Top of Material supplied

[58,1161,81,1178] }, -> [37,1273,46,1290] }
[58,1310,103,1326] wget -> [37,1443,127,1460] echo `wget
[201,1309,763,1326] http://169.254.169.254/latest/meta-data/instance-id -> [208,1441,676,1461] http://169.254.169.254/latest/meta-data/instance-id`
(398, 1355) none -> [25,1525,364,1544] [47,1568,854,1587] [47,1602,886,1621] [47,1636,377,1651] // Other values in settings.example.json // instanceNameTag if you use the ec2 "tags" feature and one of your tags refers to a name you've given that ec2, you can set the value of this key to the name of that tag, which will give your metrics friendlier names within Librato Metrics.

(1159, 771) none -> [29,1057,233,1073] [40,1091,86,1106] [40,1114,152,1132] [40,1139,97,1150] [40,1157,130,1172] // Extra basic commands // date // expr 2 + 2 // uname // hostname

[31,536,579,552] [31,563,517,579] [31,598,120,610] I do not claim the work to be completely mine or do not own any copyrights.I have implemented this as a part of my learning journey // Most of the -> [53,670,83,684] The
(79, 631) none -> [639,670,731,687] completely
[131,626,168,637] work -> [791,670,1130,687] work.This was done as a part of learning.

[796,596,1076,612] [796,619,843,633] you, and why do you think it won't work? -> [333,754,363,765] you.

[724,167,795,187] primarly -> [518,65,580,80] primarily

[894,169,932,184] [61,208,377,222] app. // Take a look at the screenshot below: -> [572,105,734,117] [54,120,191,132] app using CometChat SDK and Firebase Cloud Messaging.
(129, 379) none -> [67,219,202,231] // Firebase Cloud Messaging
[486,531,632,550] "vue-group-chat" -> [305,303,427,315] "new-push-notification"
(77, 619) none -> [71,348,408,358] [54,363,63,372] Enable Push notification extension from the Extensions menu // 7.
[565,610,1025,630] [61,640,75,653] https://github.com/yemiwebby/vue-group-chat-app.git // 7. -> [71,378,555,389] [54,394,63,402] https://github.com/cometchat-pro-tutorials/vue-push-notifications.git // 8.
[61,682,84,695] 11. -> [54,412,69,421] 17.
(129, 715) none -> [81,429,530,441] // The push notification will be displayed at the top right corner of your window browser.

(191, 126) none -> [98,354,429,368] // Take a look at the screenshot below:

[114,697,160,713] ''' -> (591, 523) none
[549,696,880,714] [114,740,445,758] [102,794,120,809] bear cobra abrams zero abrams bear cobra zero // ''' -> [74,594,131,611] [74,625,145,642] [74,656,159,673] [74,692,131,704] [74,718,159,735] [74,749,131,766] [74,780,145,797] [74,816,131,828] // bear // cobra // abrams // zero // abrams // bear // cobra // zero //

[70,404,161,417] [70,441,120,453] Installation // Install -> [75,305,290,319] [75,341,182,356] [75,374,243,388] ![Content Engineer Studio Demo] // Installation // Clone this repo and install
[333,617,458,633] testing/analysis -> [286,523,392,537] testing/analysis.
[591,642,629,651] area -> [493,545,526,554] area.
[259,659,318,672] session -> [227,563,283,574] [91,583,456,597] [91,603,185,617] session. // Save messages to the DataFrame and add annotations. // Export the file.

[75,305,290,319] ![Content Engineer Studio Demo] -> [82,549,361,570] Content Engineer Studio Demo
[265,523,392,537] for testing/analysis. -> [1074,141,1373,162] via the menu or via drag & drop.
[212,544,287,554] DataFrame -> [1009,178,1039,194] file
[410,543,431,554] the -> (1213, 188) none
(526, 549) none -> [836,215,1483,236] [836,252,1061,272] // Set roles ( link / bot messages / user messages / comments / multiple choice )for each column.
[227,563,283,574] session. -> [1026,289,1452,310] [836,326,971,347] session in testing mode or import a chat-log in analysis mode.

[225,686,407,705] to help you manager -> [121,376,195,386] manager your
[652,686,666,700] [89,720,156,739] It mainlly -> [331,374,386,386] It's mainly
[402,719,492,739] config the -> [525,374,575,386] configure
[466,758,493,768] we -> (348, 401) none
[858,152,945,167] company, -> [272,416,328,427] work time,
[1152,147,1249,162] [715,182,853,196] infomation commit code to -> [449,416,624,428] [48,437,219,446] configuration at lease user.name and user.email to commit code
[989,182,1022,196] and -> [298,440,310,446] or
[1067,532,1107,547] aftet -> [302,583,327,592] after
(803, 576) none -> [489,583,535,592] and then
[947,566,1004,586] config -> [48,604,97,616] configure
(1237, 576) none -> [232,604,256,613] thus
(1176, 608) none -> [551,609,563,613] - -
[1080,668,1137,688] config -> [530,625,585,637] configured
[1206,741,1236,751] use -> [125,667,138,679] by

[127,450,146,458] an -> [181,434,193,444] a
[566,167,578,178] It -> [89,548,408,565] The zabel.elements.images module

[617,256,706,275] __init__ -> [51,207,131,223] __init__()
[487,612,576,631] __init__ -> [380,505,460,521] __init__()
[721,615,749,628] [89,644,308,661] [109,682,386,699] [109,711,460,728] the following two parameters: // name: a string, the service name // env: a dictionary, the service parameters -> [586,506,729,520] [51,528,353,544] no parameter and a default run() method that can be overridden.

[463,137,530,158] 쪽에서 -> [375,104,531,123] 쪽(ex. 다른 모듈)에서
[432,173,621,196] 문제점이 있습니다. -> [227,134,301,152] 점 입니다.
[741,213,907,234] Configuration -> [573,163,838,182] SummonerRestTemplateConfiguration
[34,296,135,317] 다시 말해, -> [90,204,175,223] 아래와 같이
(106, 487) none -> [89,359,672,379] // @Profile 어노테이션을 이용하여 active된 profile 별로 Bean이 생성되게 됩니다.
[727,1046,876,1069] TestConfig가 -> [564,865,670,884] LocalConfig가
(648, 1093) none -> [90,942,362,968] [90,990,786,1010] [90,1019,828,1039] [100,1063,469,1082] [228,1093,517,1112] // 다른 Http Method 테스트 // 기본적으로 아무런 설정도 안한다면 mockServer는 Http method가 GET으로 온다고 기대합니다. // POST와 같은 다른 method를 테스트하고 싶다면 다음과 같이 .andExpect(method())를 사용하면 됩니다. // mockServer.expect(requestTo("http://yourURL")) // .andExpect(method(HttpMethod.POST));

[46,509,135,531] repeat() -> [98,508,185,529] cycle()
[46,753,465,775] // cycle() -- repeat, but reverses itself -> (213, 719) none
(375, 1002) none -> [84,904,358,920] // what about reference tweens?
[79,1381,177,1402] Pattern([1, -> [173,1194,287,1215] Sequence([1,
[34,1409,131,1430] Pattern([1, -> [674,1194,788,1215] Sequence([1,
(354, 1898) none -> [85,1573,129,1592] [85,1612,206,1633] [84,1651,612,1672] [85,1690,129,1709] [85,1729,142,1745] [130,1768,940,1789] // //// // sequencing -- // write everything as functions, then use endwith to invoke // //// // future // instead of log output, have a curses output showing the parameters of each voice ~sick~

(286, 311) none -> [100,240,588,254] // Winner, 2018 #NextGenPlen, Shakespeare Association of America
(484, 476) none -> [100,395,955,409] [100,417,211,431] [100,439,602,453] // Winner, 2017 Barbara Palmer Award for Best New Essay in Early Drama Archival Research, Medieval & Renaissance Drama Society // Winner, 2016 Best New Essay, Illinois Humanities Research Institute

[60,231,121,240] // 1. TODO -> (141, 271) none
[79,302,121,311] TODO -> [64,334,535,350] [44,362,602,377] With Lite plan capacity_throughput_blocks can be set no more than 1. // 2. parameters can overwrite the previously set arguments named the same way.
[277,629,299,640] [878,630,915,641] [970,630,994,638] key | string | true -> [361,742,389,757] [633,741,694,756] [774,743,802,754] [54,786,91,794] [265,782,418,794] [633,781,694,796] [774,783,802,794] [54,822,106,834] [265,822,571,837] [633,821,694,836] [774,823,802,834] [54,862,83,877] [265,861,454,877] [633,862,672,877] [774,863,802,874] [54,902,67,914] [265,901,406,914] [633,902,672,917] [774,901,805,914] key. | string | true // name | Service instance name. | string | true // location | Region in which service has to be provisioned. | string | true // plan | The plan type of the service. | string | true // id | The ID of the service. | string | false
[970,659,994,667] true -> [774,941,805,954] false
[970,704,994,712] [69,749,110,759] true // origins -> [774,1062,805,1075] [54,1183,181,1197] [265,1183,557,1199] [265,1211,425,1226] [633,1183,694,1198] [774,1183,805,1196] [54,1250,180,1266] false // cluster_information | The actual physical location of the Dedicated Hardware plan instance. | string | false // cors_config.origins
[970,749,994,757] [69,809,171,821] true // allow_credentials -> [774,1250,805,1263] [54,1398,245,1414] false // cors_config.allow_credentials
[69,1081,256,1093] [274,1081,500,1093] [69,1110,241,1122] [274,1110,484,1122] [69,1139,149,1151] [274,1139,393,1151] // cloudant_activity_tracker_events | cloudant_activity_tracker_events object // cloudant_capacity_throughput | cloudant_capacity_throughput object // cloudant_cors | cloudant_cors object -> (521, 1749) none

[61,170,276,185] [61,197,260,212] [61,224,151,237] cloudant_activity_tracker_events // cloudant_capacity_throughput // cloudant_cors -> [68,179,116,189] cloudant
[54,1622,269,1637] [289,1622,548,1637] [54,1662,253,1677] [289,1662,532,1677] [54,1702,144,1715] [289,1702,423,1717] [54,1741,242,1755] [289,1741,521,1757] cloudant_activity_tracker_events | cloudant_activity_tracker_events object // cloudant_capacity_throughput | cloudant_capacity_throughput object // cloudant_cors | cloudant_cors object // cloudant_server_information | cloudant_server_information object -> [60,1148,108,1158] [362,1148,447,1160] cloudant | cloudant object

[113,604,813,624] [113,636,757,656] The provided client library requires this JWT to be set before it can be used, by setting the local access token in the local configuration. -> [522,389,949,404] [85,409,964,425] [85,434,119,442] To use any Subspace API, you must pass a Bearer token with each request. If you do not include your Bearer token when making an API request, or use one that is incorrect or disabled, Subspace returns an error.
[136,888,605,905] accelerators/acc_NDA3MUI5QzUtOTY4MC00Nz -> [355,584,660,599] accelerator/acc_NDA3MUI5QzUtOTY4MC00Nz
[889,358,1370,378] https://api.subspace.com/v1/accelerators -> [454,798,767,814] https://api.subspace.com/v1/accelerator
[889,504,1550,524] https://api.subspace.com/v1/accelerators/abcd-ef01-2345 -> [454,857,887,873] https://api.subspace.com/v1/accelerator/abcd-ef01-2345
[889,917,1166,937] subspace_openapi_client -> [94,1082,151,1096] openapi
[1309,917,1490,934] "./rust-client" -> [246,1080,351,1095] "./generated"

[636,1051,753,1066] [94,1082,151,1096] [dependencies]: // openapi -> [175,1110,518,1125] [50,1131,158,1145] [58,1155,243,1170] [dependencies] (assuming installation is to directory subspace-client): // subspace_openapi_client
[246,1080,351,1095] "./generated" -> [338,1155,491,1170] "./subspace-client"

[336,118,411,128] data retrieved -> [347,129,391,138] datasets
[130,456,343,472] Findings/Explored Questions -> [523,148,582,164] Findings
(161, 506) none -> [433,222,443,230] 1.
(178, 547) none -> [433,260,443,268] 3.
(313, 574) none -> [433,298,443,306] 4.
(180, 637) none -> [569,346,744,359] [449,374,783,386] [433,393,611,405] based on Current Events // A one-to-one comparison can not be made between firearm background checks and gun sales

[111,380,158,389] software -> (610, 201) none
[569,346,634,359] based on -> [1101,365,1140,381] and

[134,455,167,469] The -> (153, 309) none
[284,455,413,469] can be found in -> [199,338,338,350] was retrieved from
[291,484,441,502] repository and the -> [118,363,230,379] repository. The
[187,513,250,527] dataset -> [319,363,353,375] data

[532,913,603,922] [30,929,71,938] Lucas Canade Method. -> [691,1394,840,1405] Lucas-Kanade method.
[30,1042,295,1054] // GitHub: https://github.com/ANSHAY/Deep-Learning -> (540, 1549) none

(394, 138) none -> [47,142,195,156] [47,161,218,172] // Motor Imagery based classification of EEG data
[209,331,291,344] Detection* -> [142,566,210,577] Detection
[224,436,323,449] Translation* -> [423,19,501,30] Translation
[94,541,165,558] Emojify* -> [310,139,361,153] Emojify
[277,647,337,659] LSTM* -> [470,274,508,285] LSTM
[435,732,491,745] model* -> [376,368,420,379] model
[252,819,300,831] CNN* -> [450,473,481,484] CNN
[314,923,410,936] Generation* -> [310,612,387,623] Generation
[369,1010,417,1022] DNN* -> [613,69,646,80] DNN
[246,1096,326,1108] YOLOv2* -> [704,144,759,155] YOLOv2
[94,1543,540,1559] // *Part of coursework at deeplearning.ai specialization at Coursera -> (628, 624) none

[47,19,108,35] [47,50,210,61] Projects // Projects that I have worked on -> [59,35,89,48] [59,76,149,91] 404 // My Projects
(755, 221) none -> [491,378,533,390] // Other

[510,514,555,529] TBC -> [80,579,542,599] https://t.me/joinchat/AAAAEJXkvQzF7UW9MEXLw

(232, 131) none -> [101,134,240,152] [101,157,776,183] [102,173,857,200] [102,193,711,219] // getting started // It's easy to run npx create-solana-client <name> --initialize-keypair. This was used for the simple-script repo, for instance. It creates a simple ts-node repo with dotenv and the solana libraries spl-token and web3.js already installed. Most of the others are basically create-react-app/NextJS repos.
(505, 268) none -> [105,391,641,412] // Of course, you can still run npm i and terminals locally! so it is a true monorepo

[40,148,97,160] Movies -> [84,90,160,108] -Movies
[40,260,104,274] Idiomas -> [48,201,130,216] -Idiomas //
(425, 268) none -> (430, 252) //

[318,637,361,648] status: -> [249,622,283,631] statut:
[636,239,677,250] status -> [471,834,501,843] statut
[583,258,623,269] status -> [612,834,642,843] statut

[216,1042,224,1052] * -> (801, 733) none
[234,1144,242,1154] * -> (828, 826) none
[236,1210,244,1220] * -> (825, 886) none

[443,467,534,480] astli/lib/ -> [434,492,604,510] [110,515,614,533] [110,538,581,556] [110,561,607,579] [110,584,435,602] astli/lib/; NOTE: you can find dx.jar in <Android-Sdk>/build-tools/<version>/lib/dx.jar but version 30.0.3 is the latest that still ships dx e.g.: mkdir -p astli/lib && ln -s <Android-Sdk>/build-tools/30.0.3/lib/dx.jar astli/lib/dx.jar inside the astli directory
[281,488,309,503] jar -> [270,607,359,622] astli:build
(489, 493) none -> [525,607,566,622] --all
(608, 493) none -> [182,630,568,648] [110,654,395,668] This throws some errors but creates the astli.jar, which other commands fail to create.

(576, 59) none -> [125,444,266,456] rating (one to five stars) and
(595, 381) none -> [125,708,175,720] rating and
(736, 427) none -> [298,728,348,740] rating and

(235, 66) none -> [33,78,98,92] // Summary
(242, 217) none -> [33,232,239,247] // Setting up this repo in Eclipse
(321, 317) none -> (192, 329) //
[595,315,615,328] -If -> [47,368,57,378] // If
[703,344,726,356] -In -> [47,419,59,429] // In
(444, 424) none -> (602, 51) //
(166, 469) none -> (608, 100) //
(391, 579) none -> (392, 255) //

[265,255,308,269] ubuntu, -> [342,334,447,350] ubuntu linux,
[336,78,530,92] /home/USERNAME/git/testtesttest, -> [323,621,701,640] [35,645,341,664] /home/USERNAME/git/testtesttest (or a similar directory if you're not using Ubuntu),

Bottom of Material supplied

[Assignment] The answer must consist solely of the lines from the first line of the data to the line holding "(398, 1355) none", each given again exactly.

[Response to this task]
[58,1161,81,1178] }, -> [37,1273,46,1290] }
[58,1310,103,1326] wget -> [37,1443,127,1460] echo `wget
[201,1309,763,1326] http://169.254.169.254/latest/meta-data/instance-id -> [208,1441,676,1461] http://169.254.169.254/latest/meta-data/instance-id`
(398, 1355) none -> [25,1525,364,1544] [47,1568,854,1587] [47,1602,886,1621] [47,1636,377,1651] // Other values in settings.example.json // instanceNameTag if you use the ec2 "tags" feature and one of your tags refers to a name you've given that ec2, you can set the value of this key to the name of that tag, which will give your metrics friendlier names within Librato Metrics.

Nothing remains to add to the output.